Taquet et al. [76], in their electronic health record network cohort study, evaluated whether patients diagnosed with COVID-19 showed an increased rate of psychiatric diseases diagnosed after the virus infection. Furthermore, they evaluated whether patients with a history of psychiatric illness in particular were at a higher risk of being diagnosed with COVID-19. Data that emerged from this retrospective cohort study emphasized that survivors of COVID-19 appeared to be at an increased risk for psychiatric sequelae, and that a psychiatric diagnosis might be an independent risk factor for COVID-19. In particular, patients diagnosed with COVID-19 without a psychiatric history showed an increased incidence of a first psychiatric diagnosis in the 14–90 days after the COVID-19 diagnosis, and were at an highest risk of experiencing anxiety disorders, insomnia, and dementia. Specifically, the incidence of the first diagnosis of dementia was 1–6% in people >65 years in the 14–90 days after COVID-19 diagnosis—though, to a smaller extent, similar findings were observed when patients with a previous psychiatric history presented relapses and/or new diagnoses.
In a large group of patients admitted to an academic hospital for suspected COVID-19 pneumonia [77], 11% developed delirium during hospitalization. They were older, had more neuropsychiatric comorbidities and worse respiratory exchanges at baseline. By multivariate models, delirium was independently and positively associated with age, use of antipsychotic drugs, serum urea and lactate-dehydrogenase at admission.
Scientists have expressed concerns regarding the possibility that people with a pre-existing mental disorder may have an increased risk of being infected with COVID-19; on this issue, scarce details are available in the literature so far. Moreover, these patients could have a higher risk of presenting with severe symptoms of COVID-19 infection. This increased risk comes alongside their higher mortality, compared to the general population, due to their poor physical health status [78,79,80] and lifestyle behaviors [81], along with the abuse of substances [82,83,84], which further may contribute to the higher mortality rates in this population. Moreover, it has been documented that, due to the presence of disease-specific symptoms, such as poor cognitive performance [85,86,87], delusions, hallucinations or mood symptoms, patients with psychiatric diseases may have more difficulty in adhering to preventive measures (i.e., wearing masks, maintaining and social distancing), thus increasing the risk of COVID-19 infection.
Pisaturo et al. [88] reported that patients with a previous diagnosis of dementia were more vulnerable than matched control patients without dementia and at increased risk of severe COVID-19 and consequent death.

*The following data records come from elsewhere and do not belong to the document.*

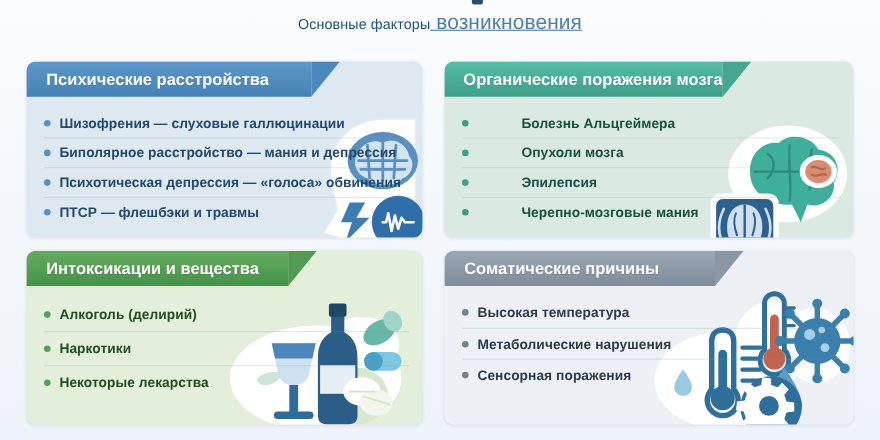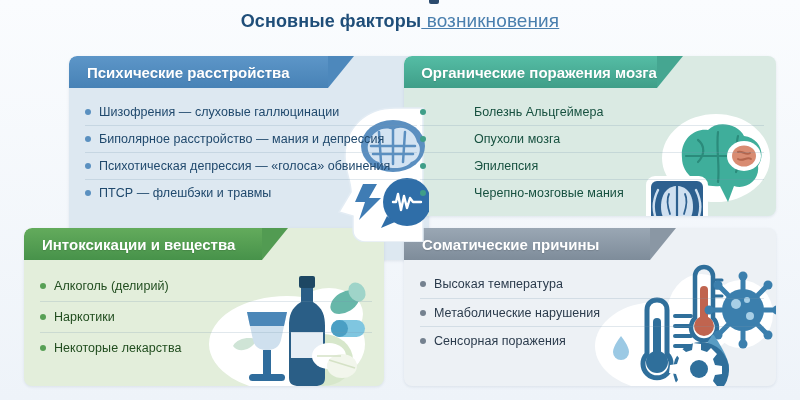--- a/index.html
+++ b/index.html
@@ -33,8 +33,8 @@
     white-space: nowrap;
   }
   .title-strong {
-    font-size: 18px;
-    font-weight: bold;
+    font-size: 13px;
+    font-weight: normal;
     color: #1f4e79;
     letter-spacing: 0.1px;
     margin-top: 37px;

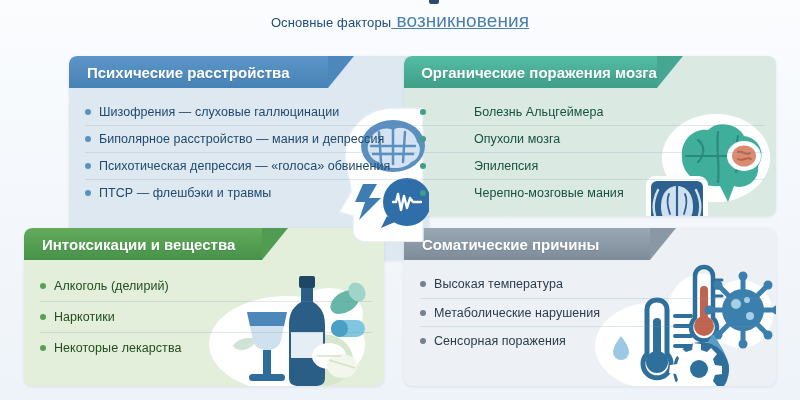--- a/index.html
+++ b/index.html
@@ -105,7 +105,7 @@
   }
 
   
-  #card-psych { left: 24px; top: 56px; width: 360px; height: 204px; background: #dde8f1; margin-left: 45px; }
+  #card-psych { left: 24px; top: 56px; width: 360px; height: 160px; background: #dde8f1; }
   #card-psych .card-head { background: linear-gradient(180deg,#5d96c8 0%,#4782b6 100%); }
   #card-psych .card-head::after { border-color: #4d88bc transparent transparent transparent; }
   #card-psych .dot { background: #5a90c0; }

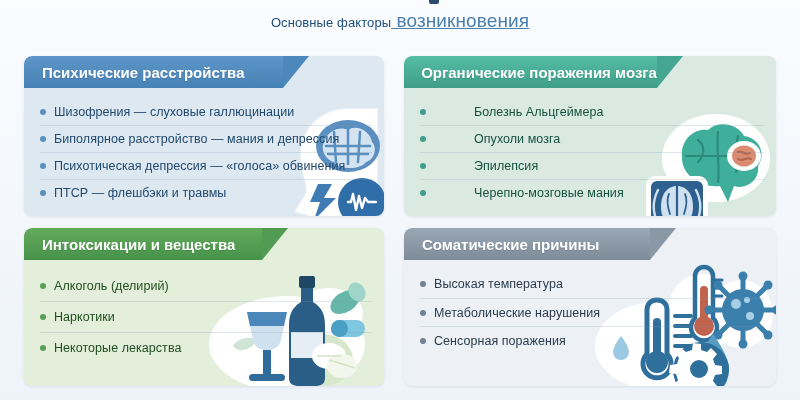--- a/index.html
+++ b/index.html
@@ -100,7 +100,7 @@
   }
   .bullet-text {
     font-size: 12.5px;
-    font-weight: normal;
+    font-weight: bold;
     letter-spacing: 0.05px;
   }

Wang et al. [89] assessed the impact of a recent (within the last year) diagnosis of a mental disorder, including attention deficit hyperactivity disorder (ADHD), bipolar disorder, depression, and schizophrenia, on the risk for COVID-19, related mortality and hospitalization rates. The most substantial impact of COVID-19 appeared in patients diagnosed with depression and schizophrenia. Additionally, women with mental disorders had higher odds of COVID-19 infection than males, with the most significant gender disparity for ADHD. Patients with a recent diagnosis of a mental disorder and COVID-19 had a death rate of 8.5% (vs. 4.7% among patients with COVID-19 with no mental disorders) and a hospitalization rate of 27.4% (vs. 18.6% among patients with COVID-19 without mental disorders). The authors warned to identify and address modifiable vulnerability factors for COVID-19 infection and prevent delays in health care provision in the psychiatric patient population.

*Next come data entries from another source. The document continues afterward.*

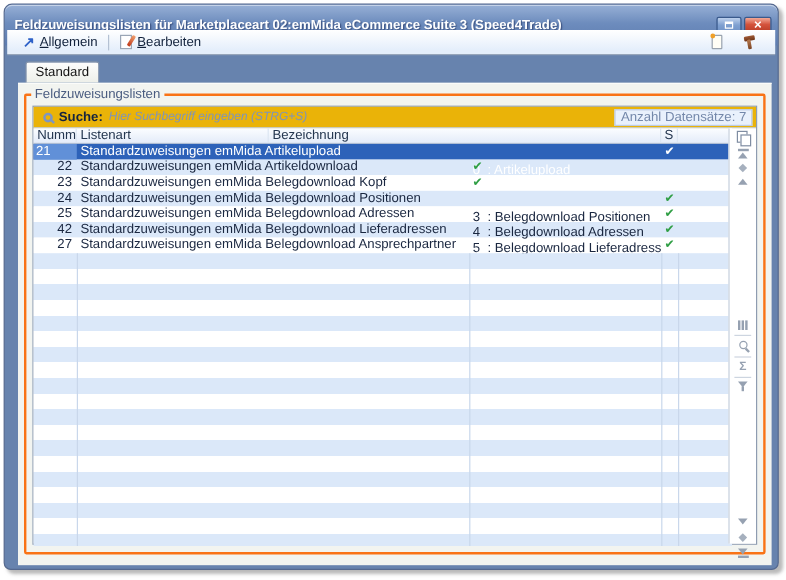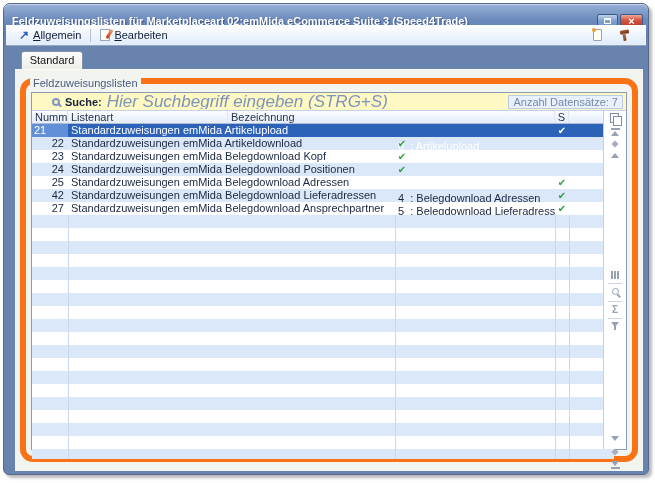--- a/index.html
+++ b/index.html
@@ -79,7 +79,7 @@
   
   .groupbox {
     position:absolute; left:5px; top:8px; right:5px; bottom:9px;
-    border:6px solid #f97316; border-radius:13px;
+    border:2px solid #f97316; border-radius:2px;
   }
   .groupbox-label {
     position:absolute; left:4px; top:-7px; padding:0 3px;

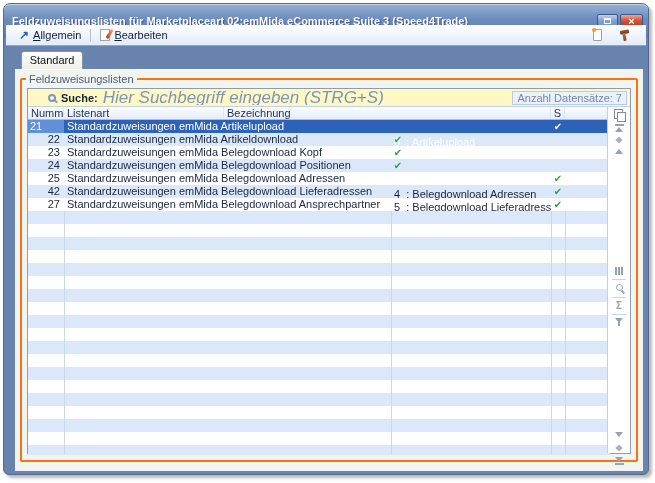--- a/index.html
+++ b/index.html
@@ -95,8 +95,8 @@
   
   .searchbar {
     position:absolute; left:0; right:0; top:0; height:18px;
-    background:#fef9c3; border-bottom:1px solid #c3d2e8;
-    display:flex; align-items:center; padding:0 3px 0 20px;
+    background:#eab308; border-bottom:1px solid #c3d2e8;
+    display:flex; align-items:center; padding:0 3px 0 8px;
   }
   .magicon { position:relative; width:8px; height:8px; border:2px solid #7d96c2; border-radius:50%; margin-right:5px; }
   .magicon::after { content:""; position:absolute; width:5px; height:2px; background:#7d96c2;

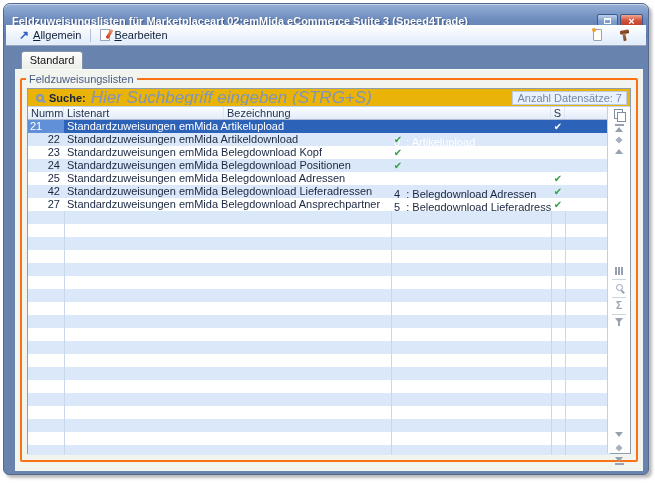--- a/index.html
+++ b/index.html
@@ -104,7 +104,7 @@
   .search-label { font-weight:bold; color:#16243f; margin-right:5px; }
   .search-input {
     flex:1; border:none; background:transparent; outline:none;
-    font-family:"Liberation Sans", sans-serif; font-size:17px; color:#1a2740; height:14px;
+    font-family:"Liberation Sans", sans-serif; font-size:10px; color:#1a2740; height:14px;
   }
   .search-input::placeholder { color:#7e94ba; font-style:italic; opacity:1; }
   .countbox {

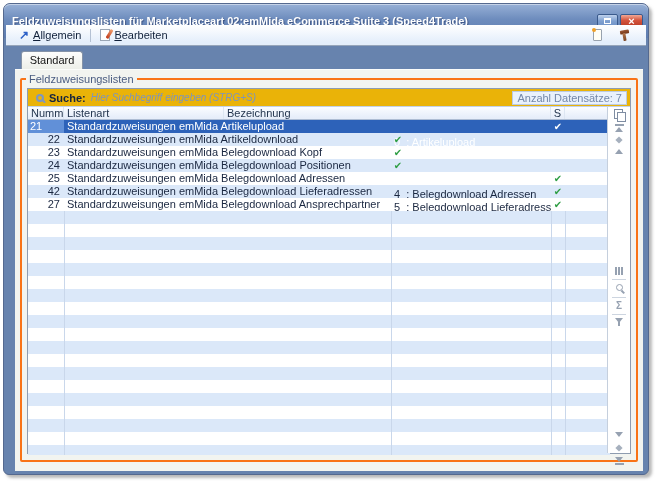--- a/index.html
+++ b/index.html
@@ -252,6 +252,7 @@
             <div class="grow alt">
               <div class="c-num">24</div>
               <div class="c-bez">Standardzuweisungen emMida Belegdownload Positionen</div>
+              <div class="c-lis">3  : Belegdownload Positionen</div>
               <div class="c-s">✔</div>
               <div class="c-fill"></div>
             </div>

Severance et al. [90] reported that coronavirus exposure might be a comorbidity risk factor in individuals with serious mental disorders. The authors described a unique study population composed of patients who had experienced a recent onset of psychotic symptoms and were subsequently diagnosed with a specific psychiatric disease. Moreover, the authors compared coronavirus immunoglobulin G (IgG) levels of the patients with those of healthy non-psychiatric adults to determine whether a correlation between coronavirus exposure and the recent onset of a serious mental illness existed. Severance et al. [90] concluded that SARS-Co are suitable viruses to study the role that infections in adults play in neuropsychiatric disorders. They invite the scientific community to explore the potential links between the timing of coronavirus infections and the subsequent onset of schizophrenia and other disorders with psychotic symptoms.
4. Delirium as the Clinical Onset of SARS-CoV-2 Infection
Delirium is a frequent clinical condition with a negative prognostic trend, mainly observed in hospitalized older adults. Usually, most authors refer to “delirium” to describe an acutely disturbed state of mind characterized by restlessness, illusions, and incoherence, defined by other authors as confusion, altered mental status, acute onset of psychotic symptoms, disorientation, decreased level of consciousness, cognitive dysfunction, and encephalopathy. Furthermore, the clinical appearance of impaired consciousness and/or delirium in most cases of SARS-CoV-2 infection may suggest that the virus penetrates the brain and spreads to the neocortex [42].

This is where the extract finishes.